» ASSIGNMENT:
Go through the data below. Pull out every line that has the word "Avec".
======== RECORDS TO USE ========
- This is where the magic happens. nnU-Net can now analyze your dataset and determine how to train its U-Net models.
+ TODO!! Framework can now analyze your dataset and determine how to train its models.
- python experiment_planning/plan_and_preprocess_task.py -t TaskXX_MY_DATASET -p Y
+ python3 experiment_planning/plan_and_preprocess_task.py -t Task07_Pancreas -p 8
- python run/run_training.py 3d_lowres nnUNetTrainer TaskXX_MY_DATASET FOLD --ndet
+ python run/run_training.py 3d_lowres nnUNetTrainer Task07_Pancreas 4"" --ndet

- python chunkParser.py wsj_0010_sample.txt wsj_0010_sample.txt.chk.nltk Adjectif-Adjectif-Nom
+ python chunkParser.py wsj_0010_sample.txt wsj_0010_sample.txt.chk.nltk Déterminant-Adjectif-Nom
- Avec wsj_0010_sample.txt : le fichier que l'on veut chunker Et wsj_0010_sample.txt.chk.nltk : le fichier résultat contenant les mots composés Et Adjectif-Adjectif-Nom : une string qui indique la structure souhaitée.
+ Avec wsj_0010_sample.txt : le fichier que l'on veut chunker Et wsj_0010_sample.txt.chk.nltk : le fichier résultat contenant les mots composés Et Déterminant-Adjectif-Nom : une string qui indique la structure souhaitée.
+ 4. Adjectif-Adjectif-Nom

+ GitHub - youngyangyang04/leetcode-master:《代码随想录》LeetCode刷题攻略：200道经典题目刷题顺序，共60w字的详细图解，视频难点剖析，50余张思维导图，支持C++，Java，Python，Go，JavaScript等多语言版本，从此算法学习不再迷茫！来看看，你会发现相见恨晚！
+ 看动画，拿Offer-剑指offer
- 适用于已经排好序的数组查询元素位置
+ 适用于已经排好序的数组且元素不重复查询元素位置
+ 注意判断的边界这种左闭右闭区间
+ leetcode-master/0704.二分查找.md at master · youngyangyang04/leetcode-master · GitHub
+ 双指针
========
» YOUR SOLUTION:
- Avec wsj_0010_sample.txt : le fichier que l'on veut chunker Et wsj_0010_sample.txt.chk.nltk : le fichier résultat contenant les mots composés Et Adjectif-Adjectif-Nom : une string qui indique la structure souhaitée.
+ Avec wsj_0010_sample.txt : le fichier que l'on veut chunker Et wsj_0010_sample.txt.chk.nltk : le fichier résultat contenant les mots composés Et Déterminant-Adjectif-Nom : une string qui indique la structure souhaitée.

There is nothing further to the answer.